Refactored the communication layer to allow a single COM port to be shared across multiple slave devices. Key enhancements: ConnectionManager, Reference Counting, Skip Mechanism, Queue System, Timeout Management, and Concurrency Control. Fixes frangoteam#211
@rvbatista
Copy link
Copy Markdown
Contributor

Wow, great job, TCP could also need queue in case that serial devices are using a shared gateway.

@lookmydog
Copy link
Copy Markdown
Author

Wow, great job, TCP could also need queue in case that serial devices are using a shared gateway.

Regarding the TCP 'reuseserial' mode, I've implemented a handling mechanism identical to RTU, as the device-side hardware is RTU-based. This has been included in the current Pull Request. However, I must apologize for refactoring the mutex implementation you used into a queue-based mechanism.

@rvbatista
Copy link
Copy Markdown
Contributor

Don't need apologies, I just copied the strategy from the SocketReuse of the ModbusTcp.

@unocelli
Copy link
Copy Markdown
Member

@lookmydog Thanks a lot for this work, the overall direction is great and the refactor is a strong step forward for Modbus connection robustness and shared COM/TCP handling.

I did a brief review with Codex support and found a couple of small improvements before merge.

I also want to be transparent: I could not test COM sharing deeply, because I don’t currently use RTU hardware in my setup.
Thanks again for the effort.

@alext-extracellular
Copy link
Copy Markdown
Contributor

I've tested this on my modbus RTU hardware and it is working quite well, it has prevented the crashing I was experiencing when using a slider to send lots of commands very quickly. However I still see lots of CRC errors and data length errors, which I am getting on the latest fuxa release too.

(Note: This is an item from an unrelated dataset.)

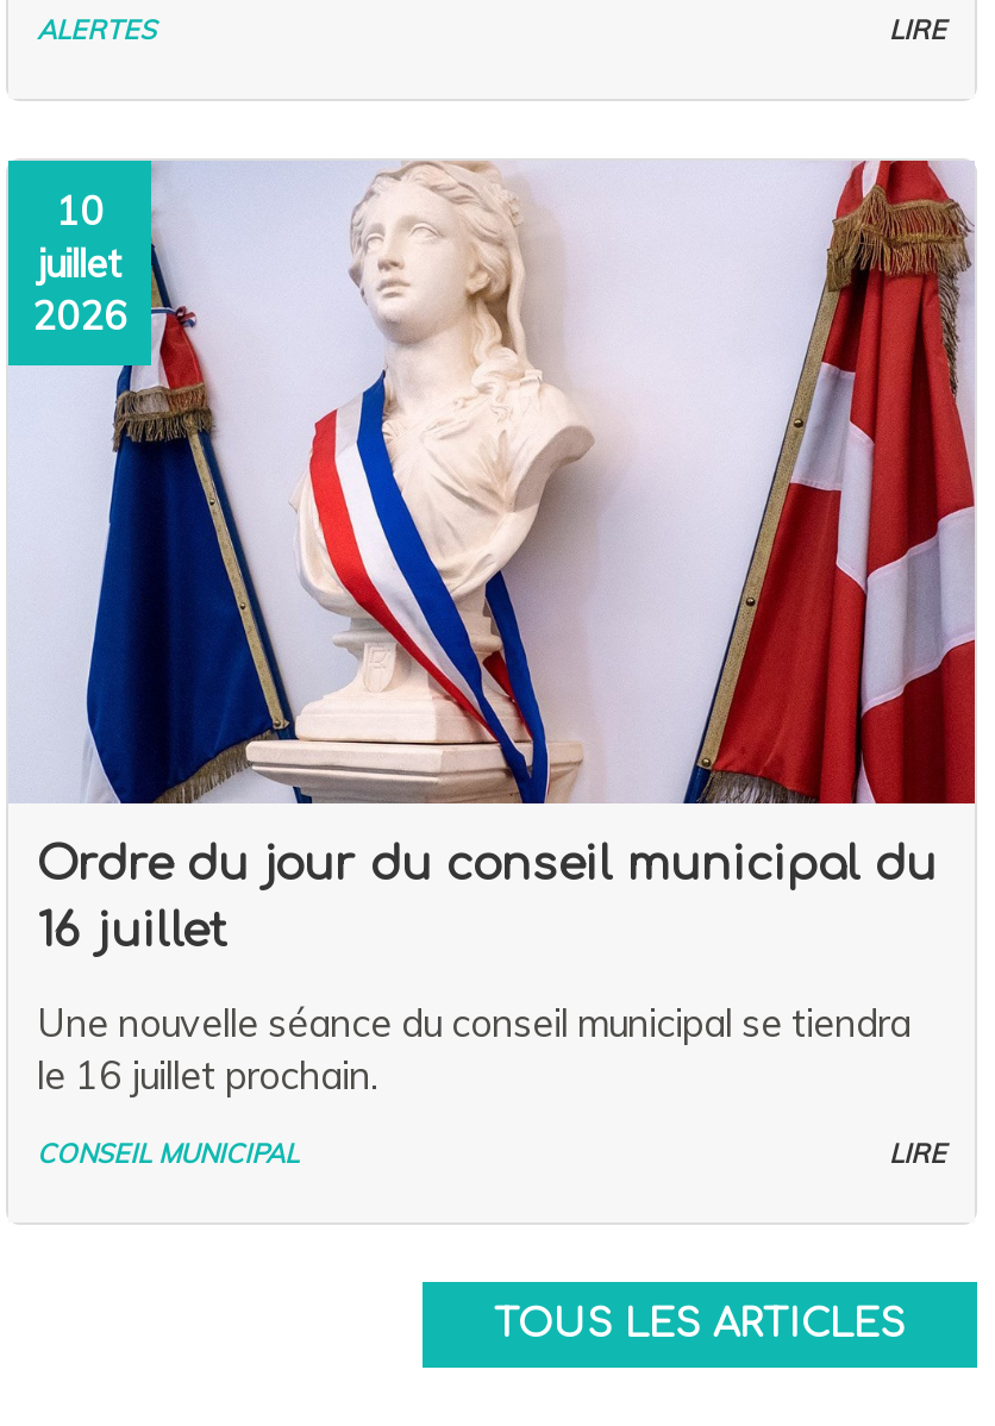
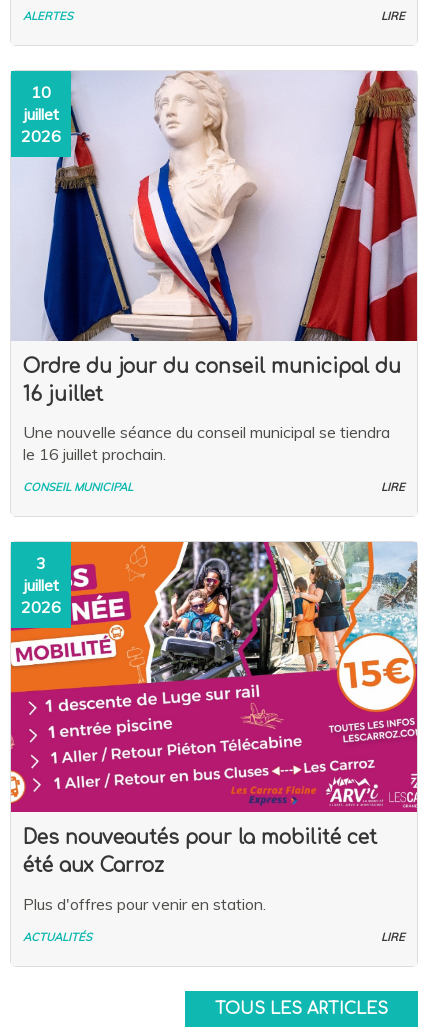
none -> [10,541,418,813] [image] | 3 | juillet | 2026
none -> [23,827,405,944] Des nouveautés pour la mobilité cet | été aux Carroz | Plus d'offres pour venir en station. | ACTUALITÉS | LIRE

'/dev/serial/by-id/usb-FTDI_FT232R_USB_UART_BG01Q2N7-if00-port0_57600_Even_Slave1' retry after skip period (state: fault, count reset to 0)
Error: Data length error, expected 9 got 4
    at ModbusRTU._onReceive (/usr/src/app/FUXA/server/node_modules/modbus-serial/index.js:450:14)
    at SerialPort.emit (node:events:517:28)
    at addChunk (node:internal/streams/readable:368:12)
    at readableAddChunk (node:internal/streams/readable:341:9)
    at Readable.push (node:internal/streams/readable:278:10)
    at /usr/src/app/FUXA/server/node_modules/@serialport/stream/dist/index.js:208:18
2026-03-02T18:42:53.404Z [ERR] 	'ebyte' _readMemory error at 0-100000! Data length error, expected 9 got 4
2026-03-02T18:42:53.420Z [ERR] 	'ebyte' _readMemory error at 0-100000! CRC error
'/dev/serial/by-id/usb-FTDI_FT232R_USB_UART_BG01Q2N7-if00-port0_57600_Even_Slave1' recovered from error state.
Error: CRC error
    at ModbusRTU._onReceive (/usr/src/app/FUXA/server/node_modules/modbus-serial/index.js:460:14)
    at SerialPort.emit (node:events:517:28)
    at addChunk (node:internal/streams/readable:368:12)
    at readableAddChunk (node:internal/streams/readable:341:9)
    at Readable.push (node:internal/streams/readable:278:10)
    at /usr/src/app/FUXA/server/node_modules/@serialport/stream/dist/index.js:208:18
2026-03-02T18:43:04.409Z [ERR] 	'ebyte' _readMemory error at 0-100000! CRC error
2026-03-02T18:43:04.425Z [ERR] 	'ebyte' _readMemory error at 0-100000! CRC error
'/dev/serial/by-id/usb-FTDI_FT232R_USB_UART_BG01Q2N7-if00-port0_57600_Even_Slave1' recovered from error state.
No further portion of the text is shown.